Vu l'article 6 du code civil, les articles L. 111-92, L. 332-1 et L. 332-3 du code de l'énergie, l'article 13 de la loi n° 2004-803 du 9 août 2004 relative au service public de l'électricité et du gaz et aux entreprises électriques et gazières, devenu l'article L. 322-8 du code de l'énergie et l'article L. 121-92 du code de la consommation, dans sa rédaction antérieure à celle issue de la loi n° 2010-1488 du 7 décembre 2010 :

8. Aux termes du premier de ces textes, on ne peut déroger, par des conventions particulières, aux lois qui intéressent l'ordre public et les bonnes moeurs.

9. Il résulte de la combinaison des troisième et quatrième que les non-professionnels ont la possibilité de conclure un contrat unique portant sur la fourniture et la distribution d'électricité pour une puissance électrique égale ou inférieure à 36 kilovoltampères.

10. Le quatrième dispose :

« Le fournisseur est tenu d'offrir au client la possibilité de conclure avec lui un contrat unique portant sur la fourniture et la distribution d'électricité ou de gaz naturel. Ce contrat reproduit en annexe les clauses réglant les relations entre le fournisseur et le gestionnaire de réseau, notamment les clauses précisant les responsabilités respectives de ces opérateurs.

Outre la prestation d'accès aux réseaux, le consommateur peut, dans le cadre du contrat unique, demander à bénéficier de toutes les prestations techniques proposées par le gestionnaire du réseau.

Le fournisseur ne peut facturer au consommateur d'autres frais que ceux que le gestionnaire du réseau lui a imputés au titre d'une prestation. »

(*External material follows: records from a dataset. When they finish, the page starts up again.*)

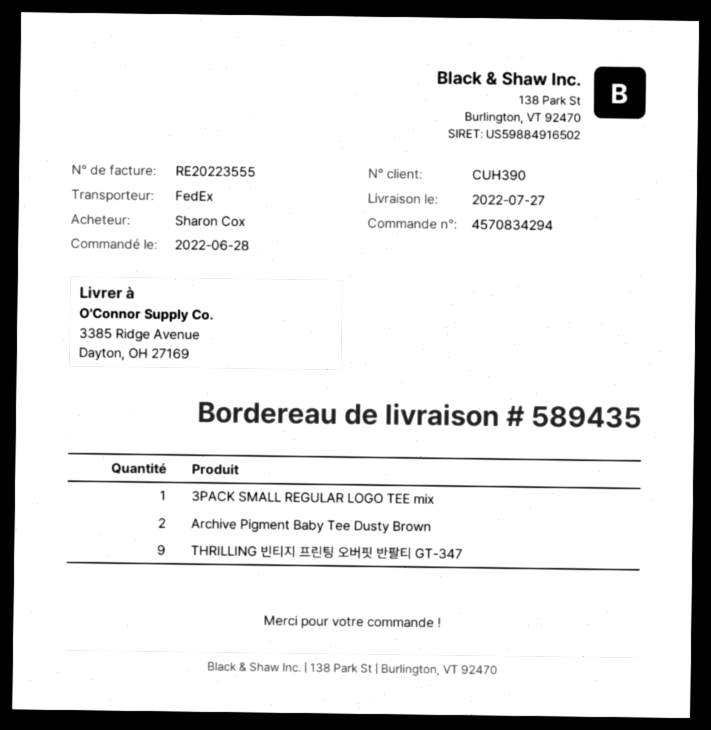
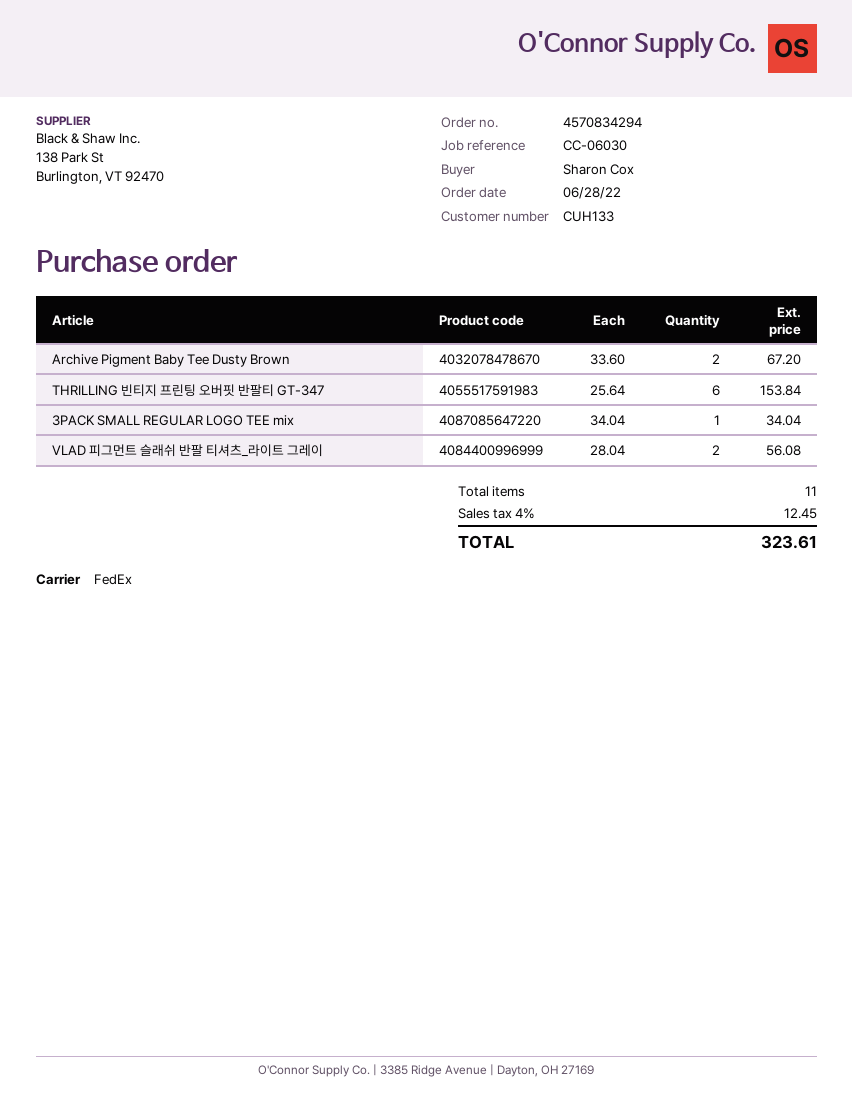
customer number: CUH390 -> CUH133
THRILLING 빈티지 프린팅 오버핏 반팔티 GT-347: 9 -> 6
VLAD 피그먼트 슬래쉬 반팔 티셔츠_라이트 그레이: none -> 2

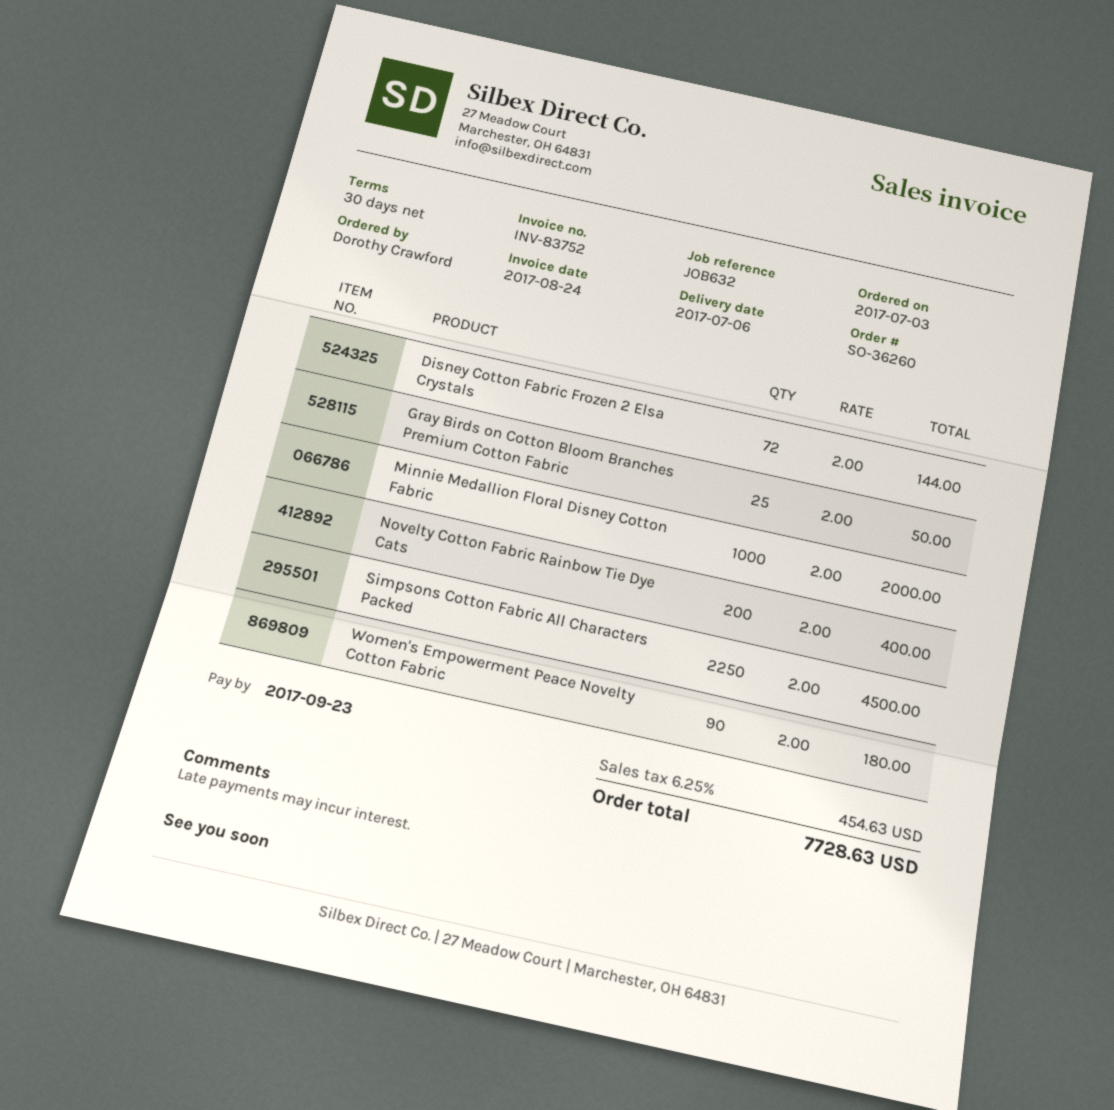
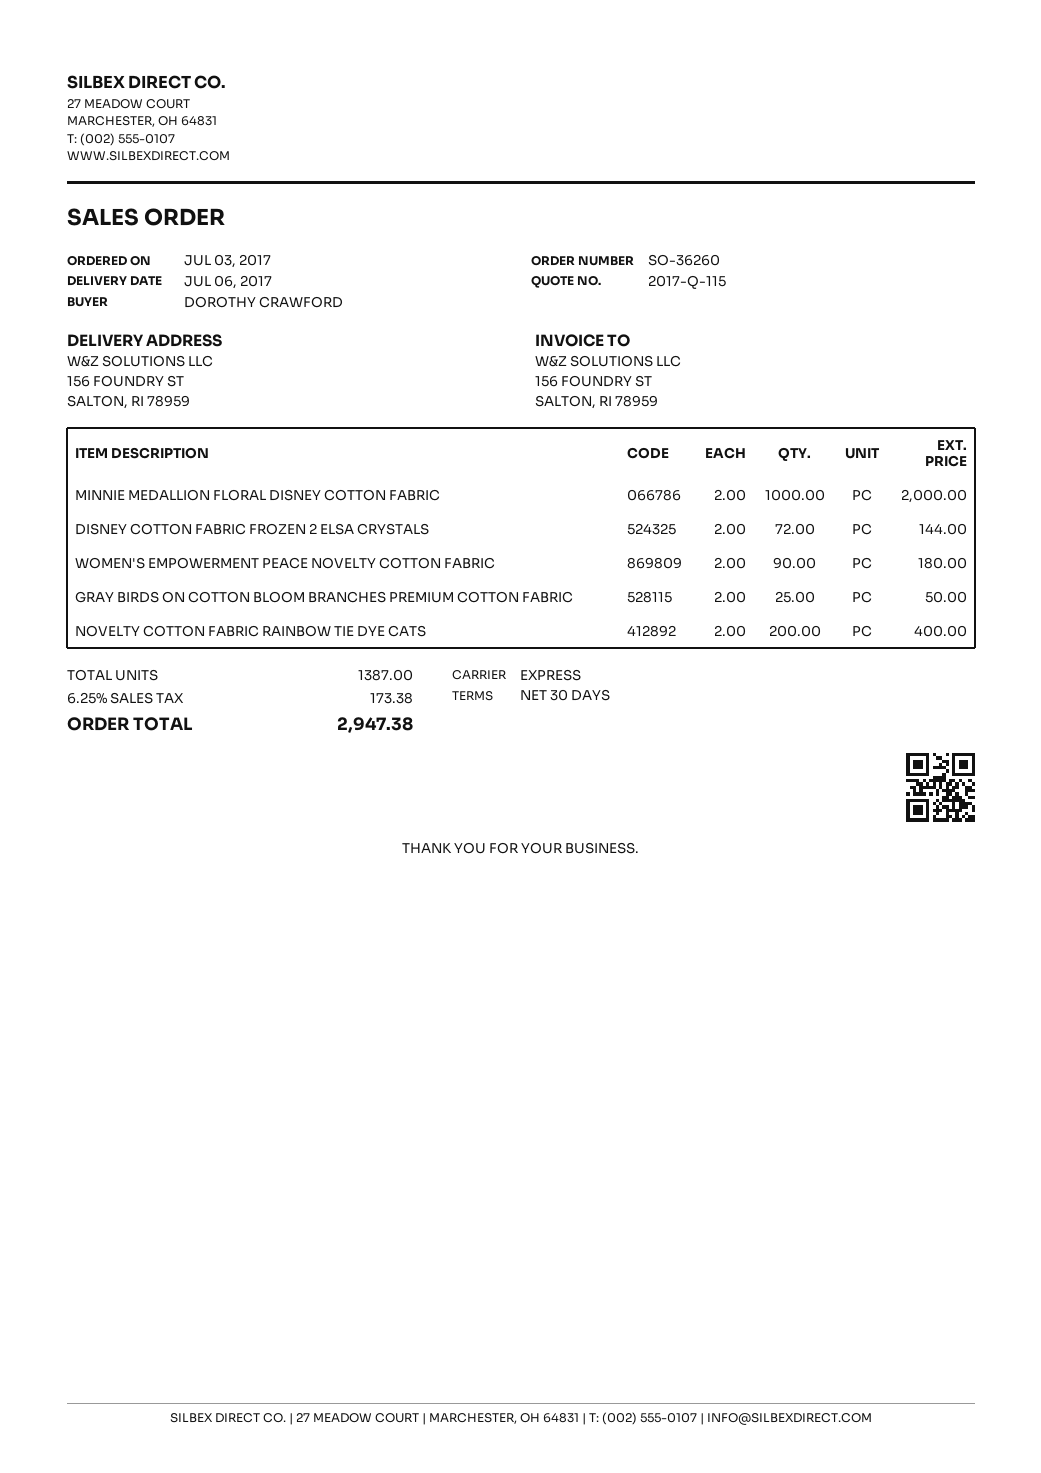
Simpsons Cotton Fabric All Characters Packed: 2250 x 2.00 = 4500.00 -> none
tax: 6.25% = 454.63 -> 6.25% = 173.38
total: 7728.63 -> 2947.38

11. Selon le deuxième, d'une part, les gestionnaires des réseaux publics de distribution concluent, avec toute entreprise qui le souhaite, vendant de l'électricité à des clients ayant exercé leur droit de choisir leur fournisseur, un contrat relatif à l'accès aux réseaux pour l'exécution des contrats de fourniture conclus par cette entreprise avec des consommateurs finals ayant exercé ce droit de choisir leur fournisseur, d'autre part, lorsqu'une entreprise ayant conclu un tel contrat assure la fourniture exclusive d'un site de consommation, le consommateur concerné n'est pas tenu de conclure lui-même un contrat d'accès aux réseaux pour ce site.

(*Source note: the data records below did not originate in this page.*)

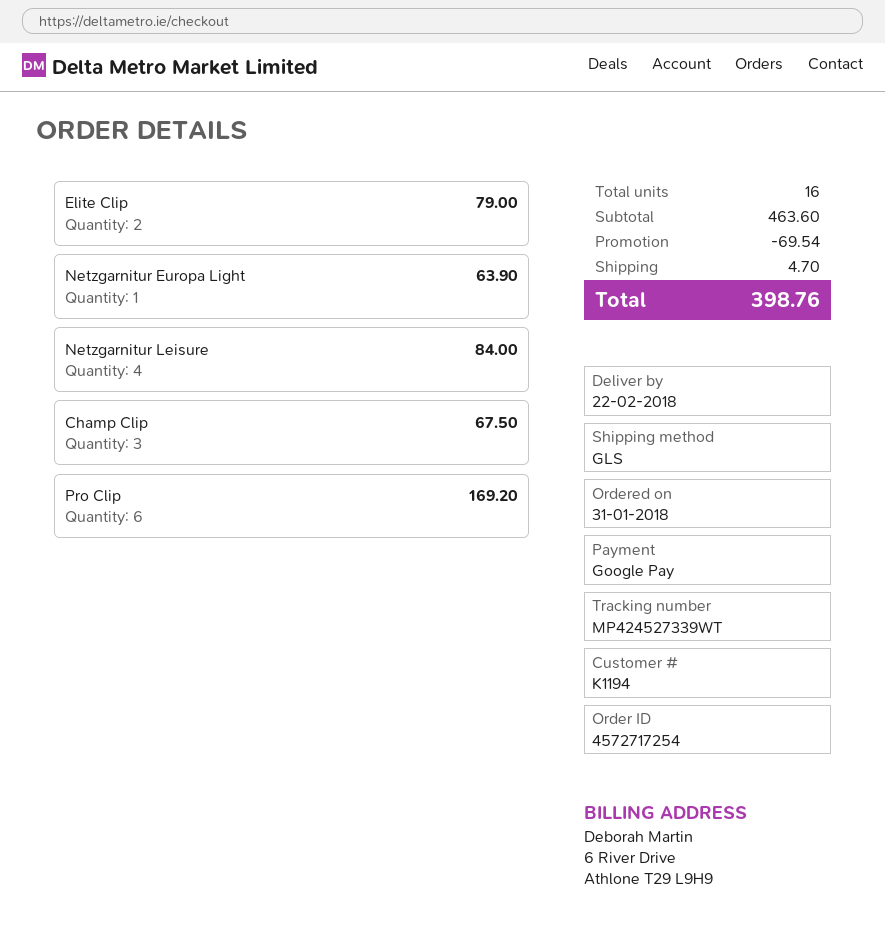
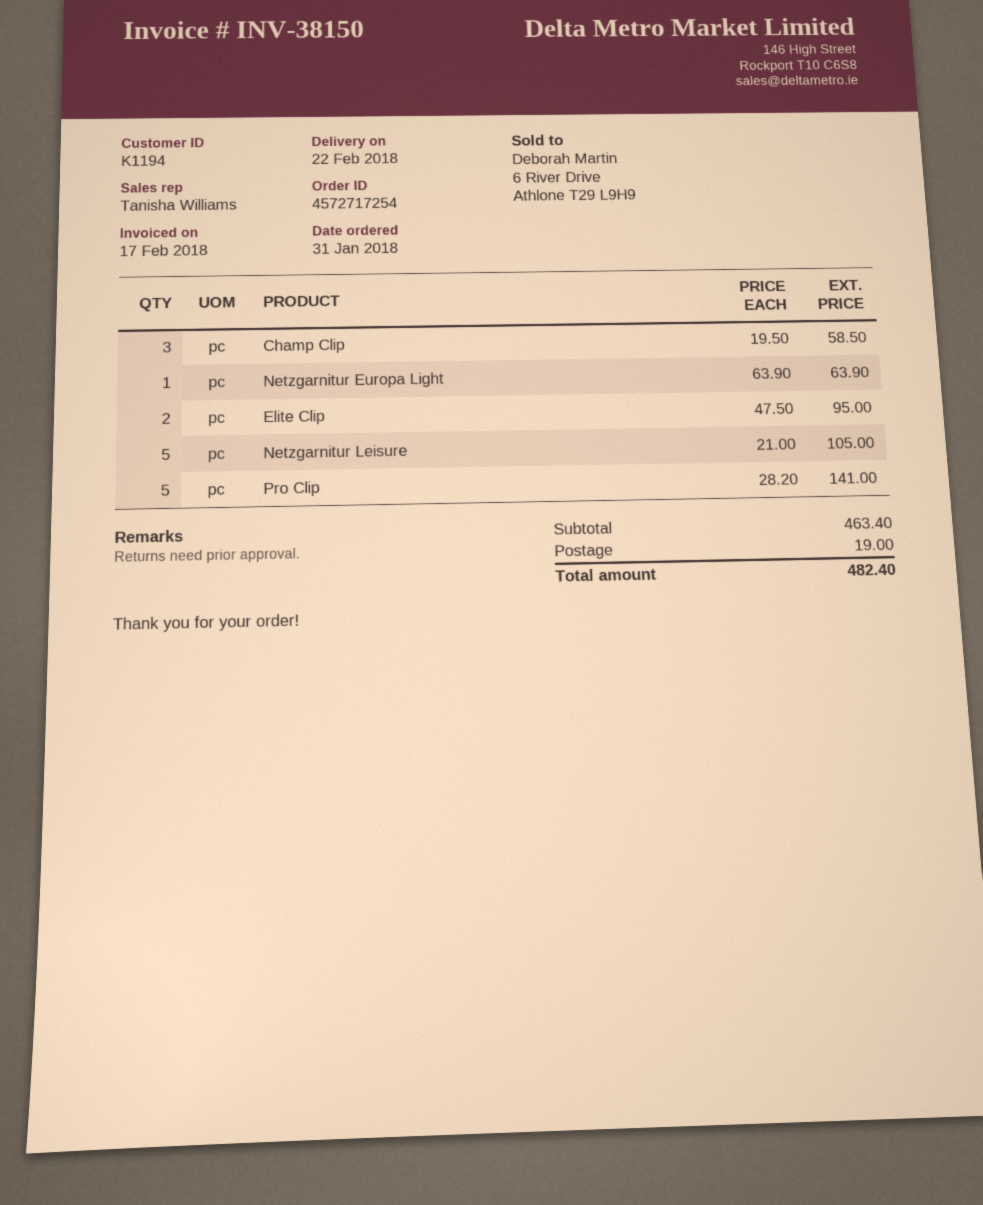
Elite Clip: 2 for 79.00 -> 2 for 95.00
Netzgarnitur Leisure: 4 for 84.00 -> 5 for 105.00
Champ Clip: 3 for 67.50 -> 3 for 58.50
Pro Clip: 6 for 169.20 -> 5 for 141.00
subtotal: 463.60 -> 463.40
discount: 69.54 -> none
shipping: 4.70 -> 19.00
total: 398.76 -> 482.40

12. Selon le cinquième, le gestionnaire de réseau de distribution d'électricité est, dans sa zone de desserte exclusive, notamment chargé d'assurer dans des conditions objectives, transparentes et non discriminatoires, l'accès à ces réseaux, d'exploiter ces réseaux et d'en assurer l'entretien et la maintenance.

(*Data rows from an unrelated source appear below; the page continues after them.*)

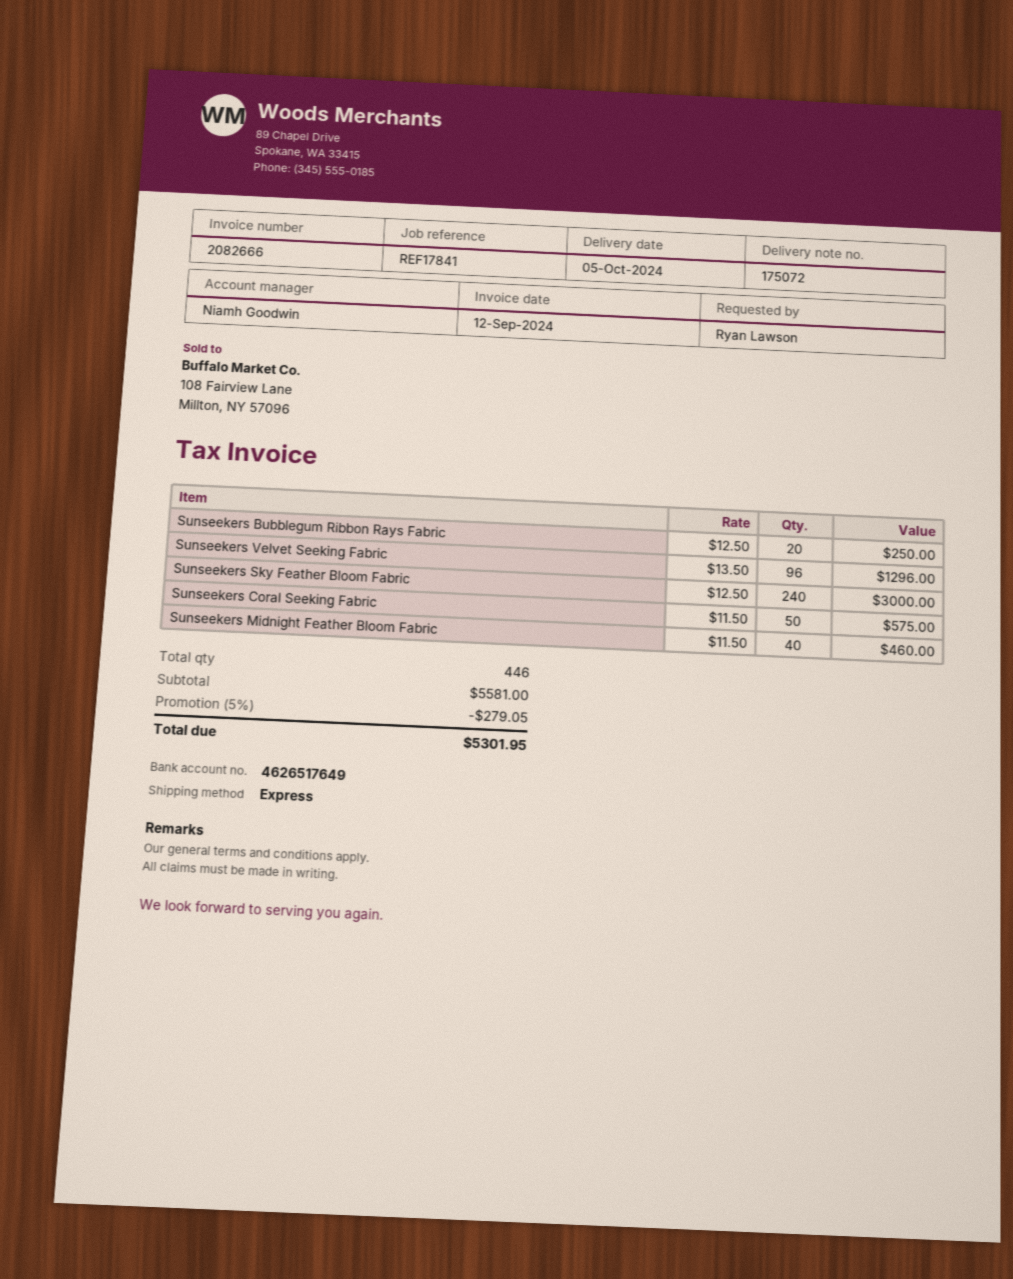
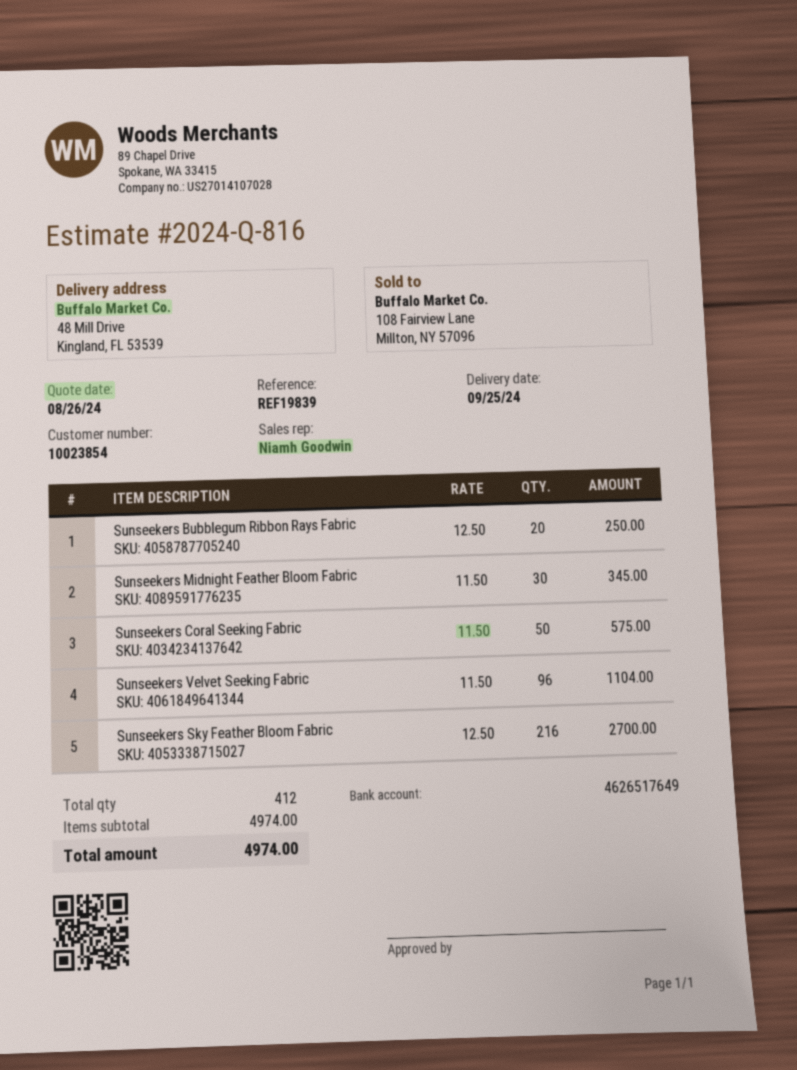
delivery date: 2024-10-05 -> 2024-09-25
reference: REF17841 -> REF19839
Sunseekers Velvet Seeking Fabric: 96 x 13.50 = 1296.00 -> 96 x 11.50 = 1104.00
Sunseekers Sky Feather Bloom Fabric: 240 x 12.50 = 3000.00 -> 216 x 12.50 = 2700.00
Sunseekers Midnight Feather Bloom Fabric: 40 x 11.50 = 460.00 -> 30 x 11.50 = 345.00
total quantity: 446 -> 412
subtotal: 5581.00 -> 4974.00
discount: 5% = 279.05 -> none
total: 5301.95 -> 4974.00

13. En adoptant les dispositions de l'article L. 121-92 précité, le législateur a entendu simplifier la souscription des contrats portant sur la fourniture et sur la distribution de l'électricité, en dispensant certains consommateurs de conclure directement, parallèlement au contrat de fourniture conclu avec le fournisseur, un contrat d'accès au réseau avec le gestionnaire du réseau de distribution.

En prévoyant ainsi la souscription par le consommateur d'un contrat unique auprès du fournisseur, qui agit au nom et pour le compte du gestionnaire de réseau de distribution, il n'a pas entendu modifier les responsabilités respectives de ces opérateurs envers le consommateur d'électricité. Dès lors, les stipulations des contrats conclus entre le gestionnaire de réseau et les fournisseurs d'électricité ne doivent pas laisser à la charge de ces derniers les coûts supportés par eux pour le compte du gestionnaire de réseau.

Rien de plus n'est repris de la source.